Today started off horribly and included throwing up what bile was floating around in my stomach. I’m not getting better, I’m getting worse! I have some work to get done and my niece and nephew are supposed to visit, but I don’t know if I’ll make it out of bed at this point. Disappoining.
The neck and head pain have persisted which I truly hope is something I can get relief from by Tuesday. My neuropathy pain is simultaneously acting up, so both my upper and lower limbs are not cooperating. I feel like I can barely care for myself at times. Talk about depressing!
My next attempt on housing will be at the state level, since Ive been advised that the local government isn’t worth any more of my time. My only backup plan is going to an organization with a DV shelter. I do feel unsafe at present, but I’ve been trying to avoid this route due to obvious complications that could arise.

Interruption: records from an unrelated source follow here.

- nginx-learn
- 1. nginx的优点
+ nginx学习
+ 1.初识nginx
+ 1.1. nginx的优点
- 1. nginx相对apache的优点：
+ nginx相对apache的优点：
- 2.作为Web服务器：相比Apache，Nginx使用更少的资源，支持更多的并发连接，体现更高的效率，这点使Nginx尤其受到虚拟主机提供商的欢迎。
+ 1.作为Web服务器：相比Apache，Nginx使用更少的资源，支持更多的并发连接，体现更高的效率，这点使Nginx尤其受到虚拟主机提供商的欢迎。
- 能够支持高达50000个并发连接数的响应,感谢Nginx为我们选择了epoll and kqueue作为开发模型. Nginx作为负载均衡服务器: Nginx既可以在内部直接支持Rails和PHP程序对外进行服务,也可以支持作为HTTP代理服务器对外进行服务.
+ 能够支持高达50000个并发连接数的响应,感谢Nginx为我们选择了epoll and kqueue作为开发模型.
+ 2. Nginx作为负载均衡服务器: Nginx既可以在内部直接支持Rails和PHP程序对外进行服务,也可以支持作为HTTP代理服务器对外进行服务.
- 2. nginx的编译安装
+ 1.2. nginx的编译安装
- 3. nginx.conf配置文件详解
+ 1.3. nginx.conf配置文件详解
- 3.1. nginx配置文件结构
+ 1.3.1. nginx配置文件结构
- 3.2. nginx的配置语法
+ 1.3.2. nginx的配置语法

I hope to open my Etsy shop by mid-September and I have my dad tentatively on board for made to order scroll saw pieces. I’m buying supplies as I sell some of my things, so I don’t have all I need to make some of the things I have in mind. I figure if I keep the focus on this, I’ll feel a little less trapped and bored.
Oh, by the way, I was able to find a replacement for my bed quilt that was looking plain nasty and shortly thereafter, received an amazing gift from Sher, who is like a mom/sister to me!